(Beginning of DATA EXCERPTS)

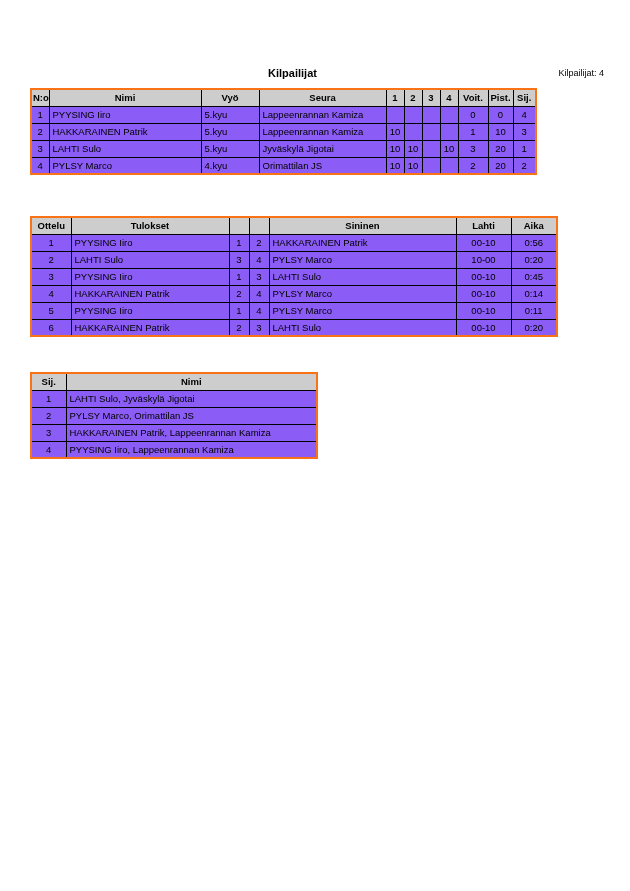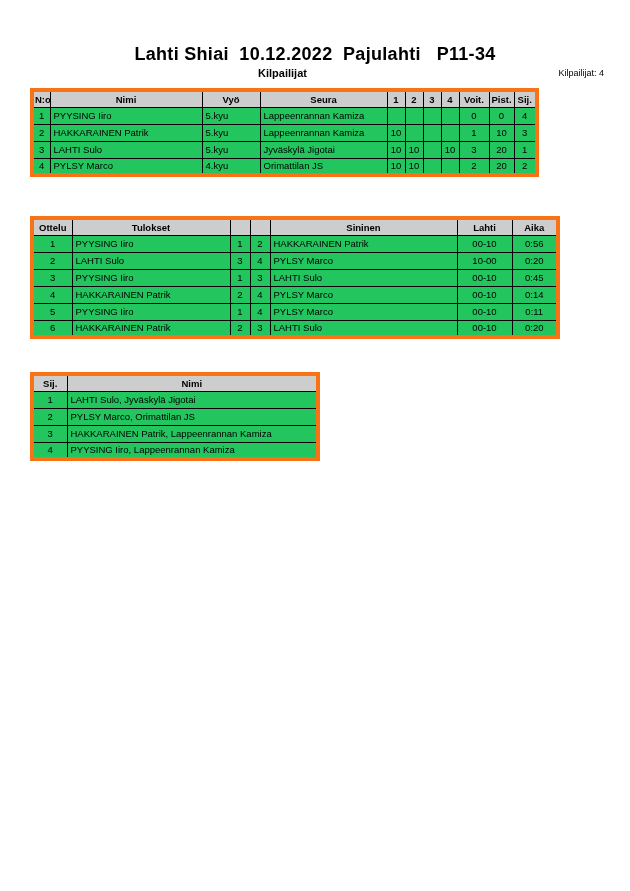--- a/index.html
+++ b/index.html
@@ -62,7 +62,6 @@
 
 <div class="page">
 
-  <div class="title">Lahti Shiai  10.12.2022  Pajulahti   P11-34</div>
   <div class="meta">Kilpailijat: 4</div>
 
   <div class="section-title st1">Kilpailijat</div>

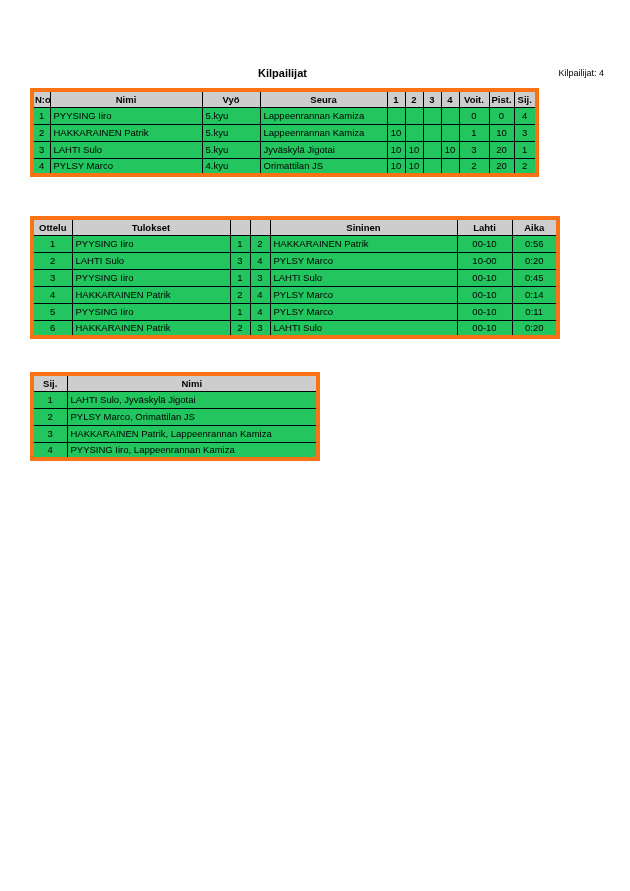--- a/index.html
+++ b/index.html
@@ -24,7 +24,7 @@
   .section-title {
     position: absolute; font-size: 11px; font-weight: bold; text-align: center;
   }
-  .st1 { top: 67px;  left: 30px; width: 505px; }
+  .st1 { top: 67px;  left: 40px; width: 505px; }
   .st2 { top: 196px; left: 30px; width: 526px; }
   .st3 { top: 353px; left: 30px; width: 286px; }
 

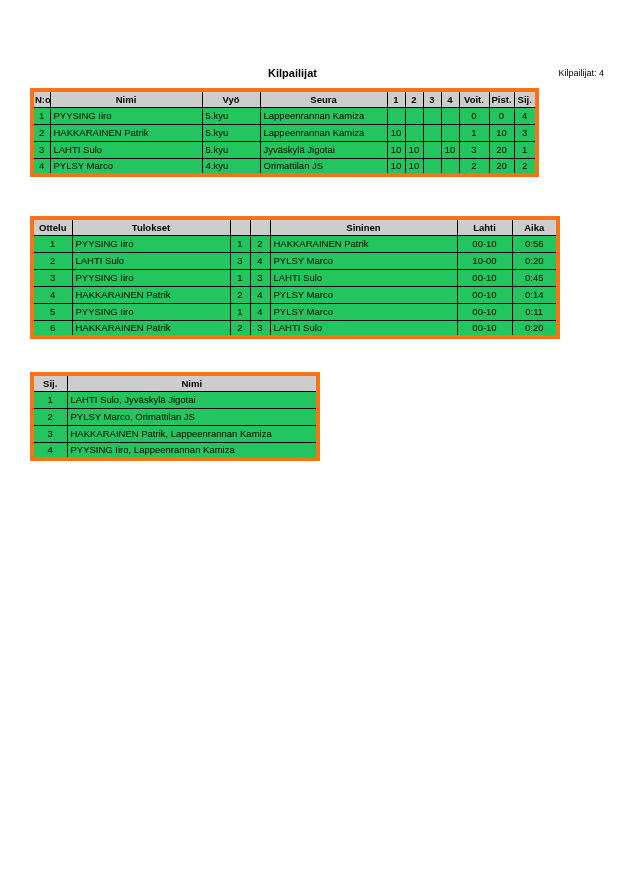--- a/index.html
+++ b/index.html
@@ -32,8 +32,8 @@
     position: absolute;
     border-collapse: collapse;
     table-layout: fixed;
-    background: #22c55e;
-    border: 4px solid #f97316;
+    background: #8b5cf6;
+    border: 2px solid #f97316;
   }
   .tbl1 { top: 88px;  left: 30px; width: 505px; }
   .tbl2 { top: 216px; left: 30px; width: 526px; }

(End of DATA EXCERPTS)

_DIRECTIONS FOR THIS TASK_.
If the data includes images, omit them, and set down everything else exactly as above.

_ANSWER TO THIS PROBLEM_.
--- a/index.html
+++ b/index.html
@@ -62,7 +62,6 @@
 
 <div class="page">
 
-  <div class="title">Lahti Shiai  10.12.2022  Pajulahti   P11-34</div>
   <div class="meta">Kilpailijat: 4</div>
 
   <div class="section-title st1">Kilpailijat</div>

--- a/index.html
+++ b/index.html
@@ -24,7 +24,7 @@
   .section-title {
     position: absolute; font-size: 11px; font-weight: bold; text-align: center;
   }
-  .st1 { top: 67px;  left: 30px; width: 505px; }
+  .st1 { top: 67px;  left: 40px; width: 505px; }
   .st2 { top: 196px; left: 30px; width: 526px; }
   .st3 { top: 353px; left: 30px; width: 286px; }
 

--- a/index.html
+++ b/index.html
@@ -32,8 +32,8 @@
     position: absolute;
     border-collapse: collapse;
     table-layout: fixed;
-    background: #22c55e;
-    border: 4px solid #f97316;
+    background: #8b5cf6;
+    border: 2px solid #f97316;
   }
   .tbl1 { top: 88px;  left: 30px; width: 505px; }
   .tbl2 { top: 216px; left: 30px; width: 526px; }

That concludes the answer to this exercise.